Mais dans cette proposition, il y a plusieurs préoccupations qui méritent d’être clarifiées plus en détail, car tout n’est pas aussi simple que l’a expliqué le Président. La production d’énergie solaire est-elle réellement gratuite ? Est-il possible de répondre à la demande énergétique des familles uniquement en utilisant des panneaux solaires ? Les familles peuvent-elles réellement participer à ces projets pilotes ?

Le problème énergétique dans les Caraïbes

Commençons par clarifier les raisons du coût de l’énergie. Le calcul du tarif énergétique est un peu plus complexe que ce que Petro a dit. Il est calculé en fonction de six facteurs : production, transport, distribution, commercialisation, restrictions et pertes.
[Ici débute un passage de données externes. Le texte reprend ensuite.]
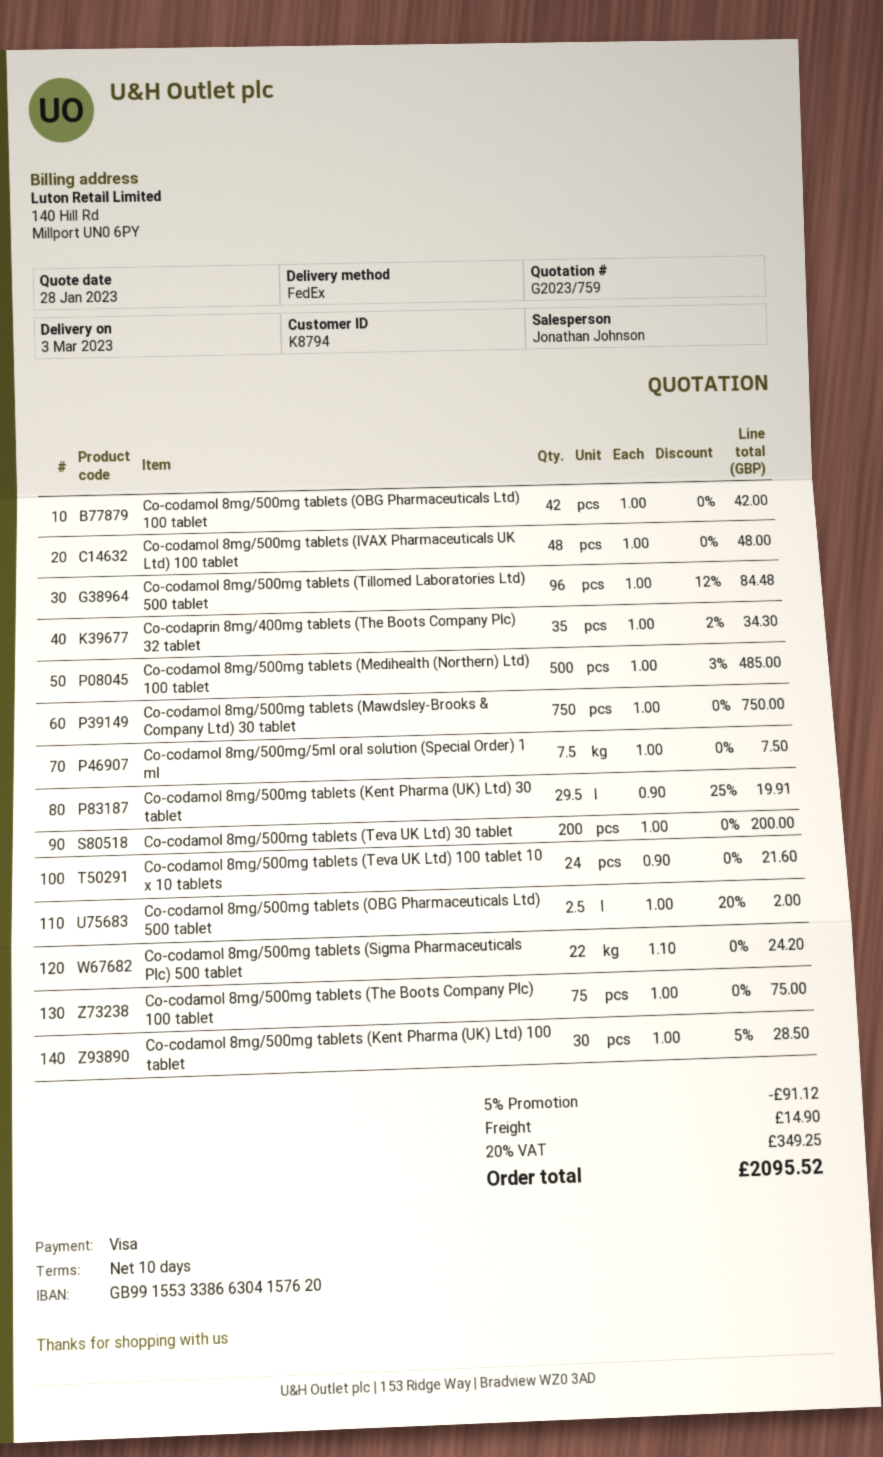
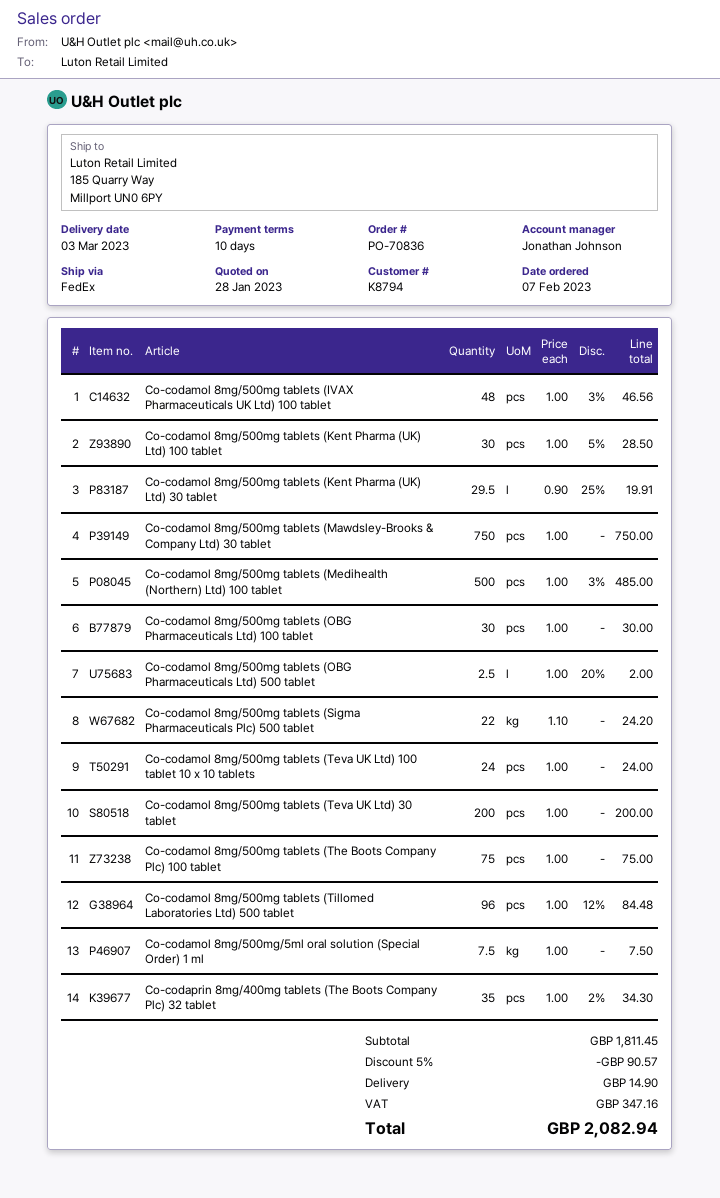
Co-codamol 8mg/500mg tablets (OBG Pharmaceuticals Ltd) 100 tablet: 42 x 1.00 = 42.00 -> 30 x 1.00 = 30.00
Co-codamol 8mg/500mg tablets (IVAX Pharmaceuticals UK Ltd) 100 tablet: 48 x 1.00 = 48.00 -> 48 x 1.00 - 3% = 46.56
Co-codamol 8mg/500mg tablets (Teva UK Ltd) 100 tablet 10 x 10 tablets: 24 x 0.90 = 21.60 -> 24 x 1.00 = 24.00
discount: 5% = 91.12 -> 5% = 90.57
tax: 349.25 -> 347.16
total: 2095.52 -> 2082.94

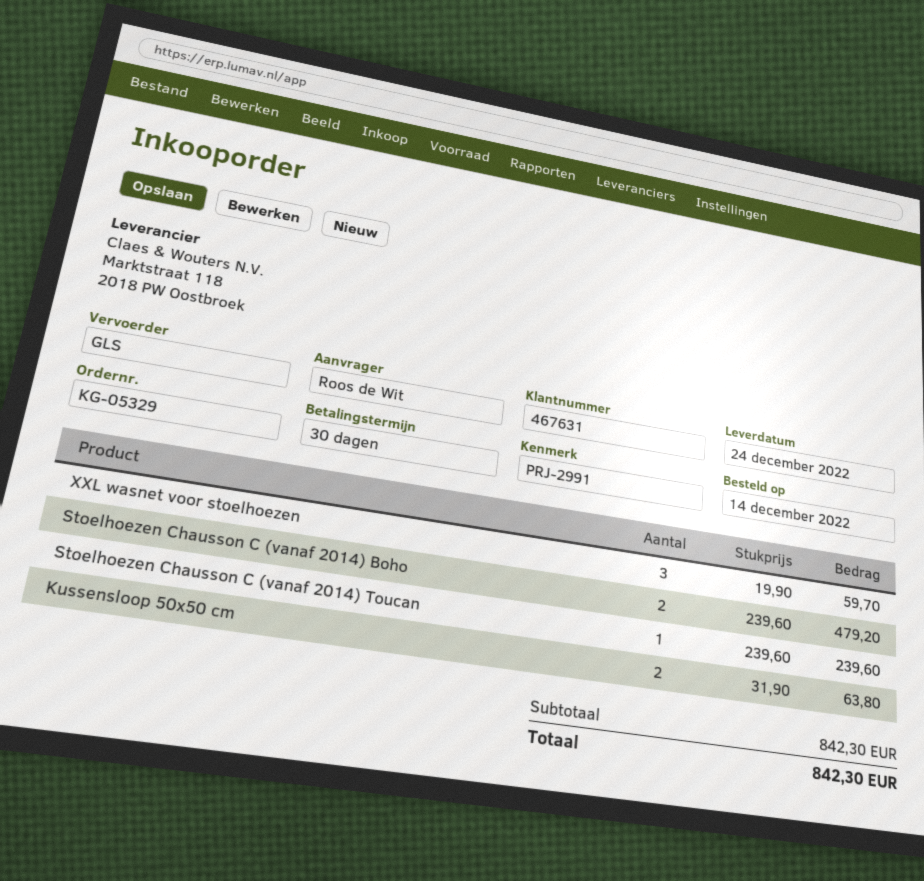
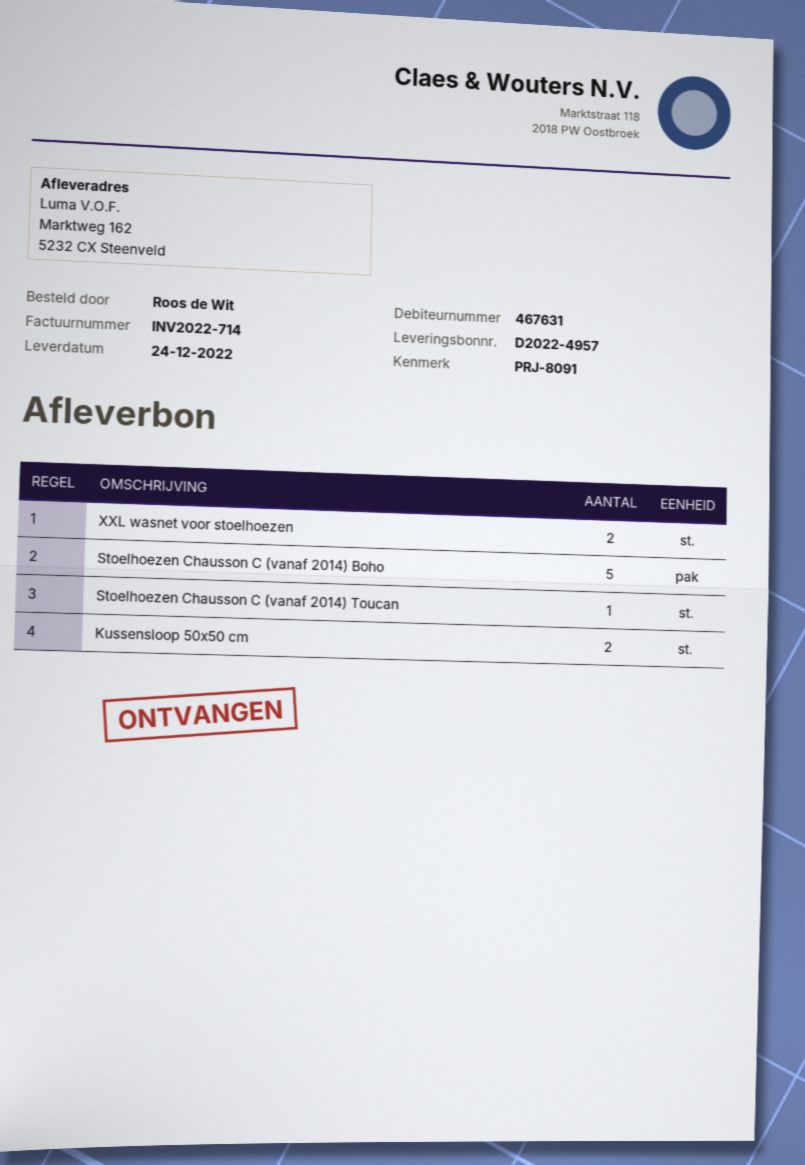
reference: PRJ-2991 -> PRJ-8091
XXL wasnet voor stoelhoezen: 3 -> 2
Stoelhoezen Chausson C (vanaf 2014) Boho: 2 -> 5

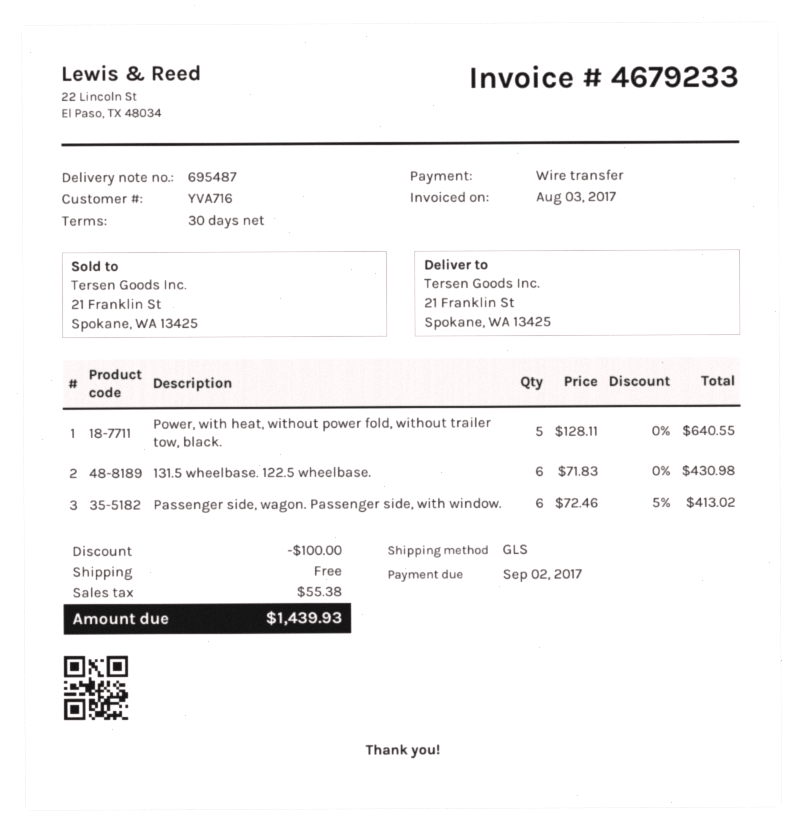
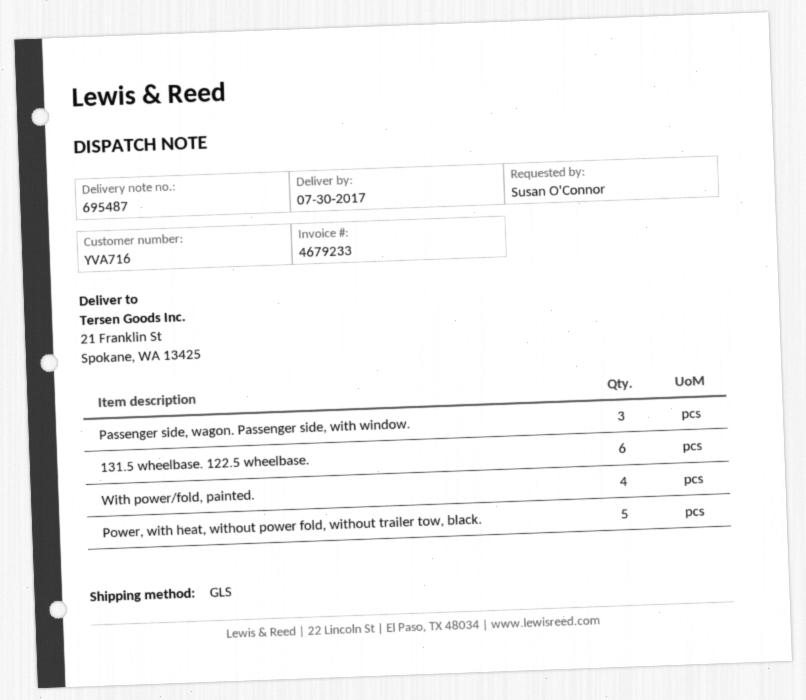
Passenger side, wagon. Passenger side, with window.: 6 -> 3
With power/fold, painted.: none -> 4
Daniela Mercado, maître en réglementation minière, énergétique et pétrolière et conseillère en projets d’énergies renouvelables, explique que le problème dans les Caraïbes, en fait, ne réside pas dans la génération.

« Le tarif de l’énergie sur la côte est cher pour deux raisons. D’abord parce qu’on en consomme davantage. Les gens n’aiment pas accepter ce fait, mais on consomme plus d’énergie sur la côte qu’à Bogotá. Le second est un élément appelé pertes. C’est l’énergie qui est finalement produite, mais qui n’est jamais collectée. Autrement dit, il y a des gens qui sont connectés illégalement », explique Mercado.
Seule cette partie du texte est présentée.